■ YOUR ASSIGNMENT: Below are records with pictures in them. Output exactly the lines from the one with "total: 124.61 -> 107.33" through the one with "total: 523.50 -> 515.50", both included, and leave every picture out; give only those lines.

■ LISTED RECORDS:
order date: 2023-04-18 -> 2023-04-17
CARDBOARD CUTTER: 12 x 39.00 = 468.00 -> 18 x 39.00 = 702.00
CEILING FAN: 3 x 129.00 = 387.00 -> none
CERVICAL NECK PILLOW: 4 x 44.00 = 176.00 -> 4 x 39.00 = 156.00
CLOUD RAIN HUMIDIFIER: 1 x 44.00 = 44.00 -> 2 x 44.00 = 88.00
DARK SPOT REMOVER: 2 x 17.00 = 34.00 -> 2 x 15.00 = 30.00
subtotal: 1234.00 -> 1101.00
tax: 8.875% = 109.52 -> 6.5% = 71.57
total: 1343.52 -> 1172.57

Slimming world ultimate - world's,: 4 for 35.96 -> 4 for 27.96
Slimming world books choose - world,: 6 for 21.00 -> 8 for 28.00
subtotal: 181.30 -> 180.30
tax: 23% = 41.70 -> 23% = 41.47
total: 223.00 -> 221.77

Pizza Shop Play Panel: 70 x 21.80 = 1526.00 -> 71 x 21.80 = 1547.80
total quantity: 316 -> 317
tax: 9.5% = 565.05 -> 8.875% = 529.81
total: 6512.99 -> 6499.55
...
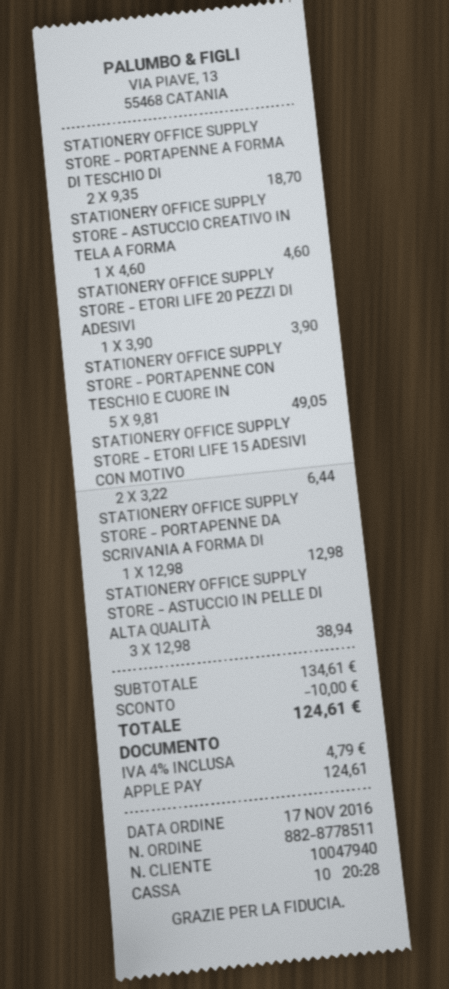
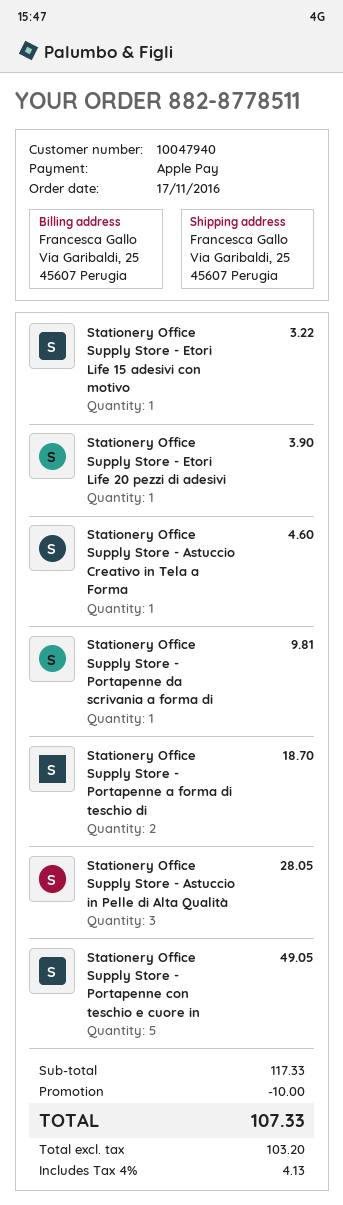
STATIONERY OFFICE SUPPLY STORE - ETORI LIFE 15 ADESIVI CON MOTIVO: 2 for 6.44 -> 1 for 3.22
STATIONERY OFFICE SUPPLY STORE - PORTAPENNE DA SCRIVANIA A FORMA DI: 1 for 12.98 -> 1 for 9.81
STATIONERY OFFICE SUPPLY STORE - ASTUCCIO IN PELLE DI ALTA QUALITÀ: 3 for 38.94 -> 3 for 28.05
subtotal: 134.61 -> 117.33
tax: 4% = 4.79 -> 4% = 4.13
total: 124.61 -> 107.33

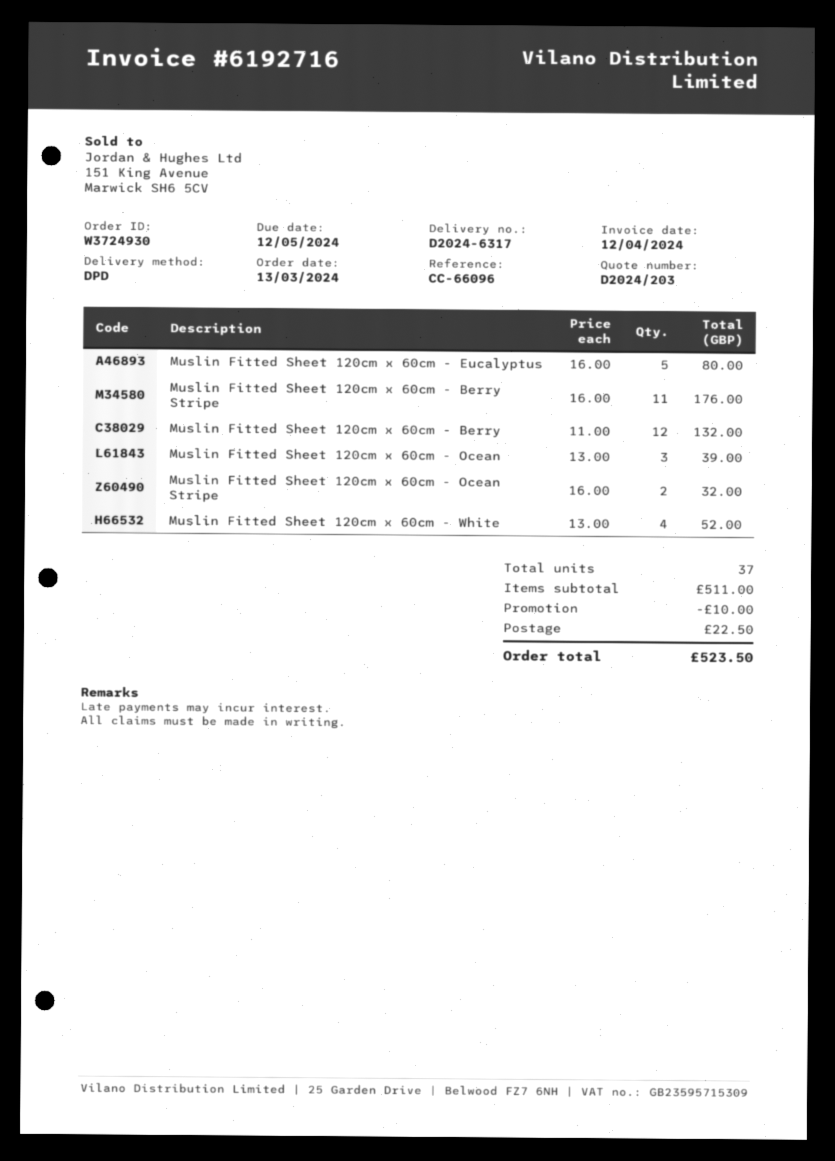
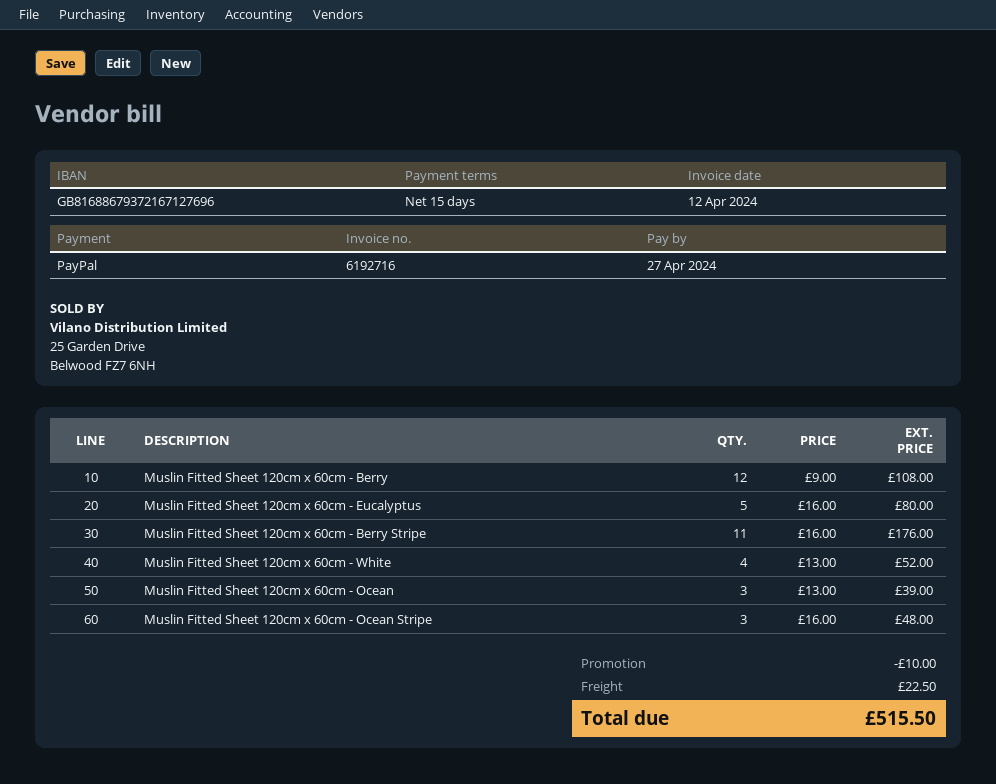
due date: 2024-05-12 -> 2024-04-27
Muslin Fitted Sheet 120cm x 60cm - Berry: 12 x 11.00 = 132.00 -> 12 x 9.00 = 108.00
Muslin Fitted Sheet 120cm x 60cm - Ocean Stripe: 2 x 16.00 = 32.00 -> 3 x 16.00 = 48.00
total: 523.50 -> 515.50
...
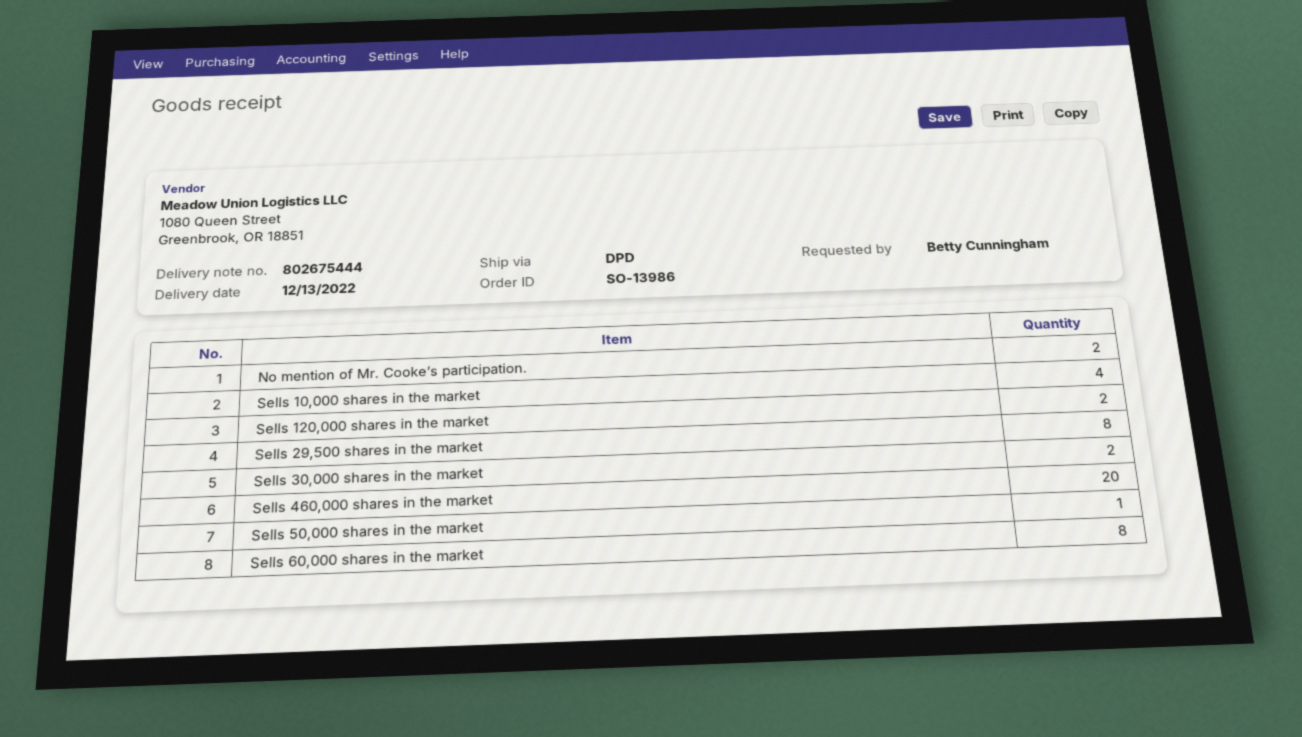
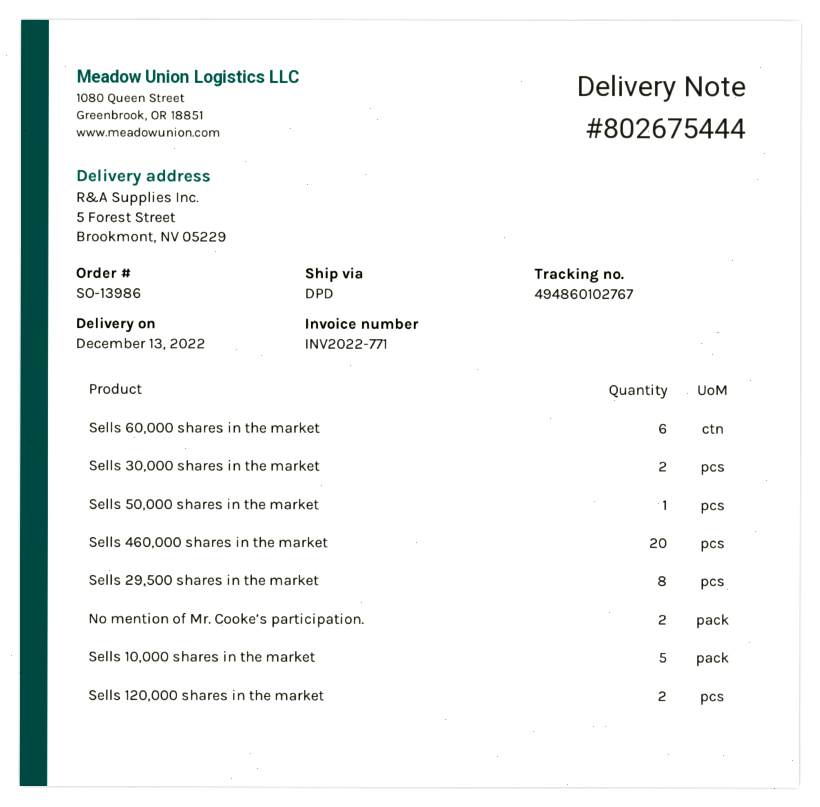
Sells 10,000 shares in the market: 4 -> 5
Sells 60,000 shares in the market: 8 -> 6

■ EXERCISE RESULT:
total: 124.61 -> 107.33

due date: 2024-05-12 -> 2024-04-27
Muslin Fitted Sheet 120cm x 60cm - Berry: 12 x 11.00 = 132.00 -> 12 x 9.00 = 108.00
Muslin Fitted Sheet 120cm x 60cm - Ocean Stripe: 2 x 16.00 = 32.00 -> 3 x 16.00 = 48.00
total: 523.50 -> 515.50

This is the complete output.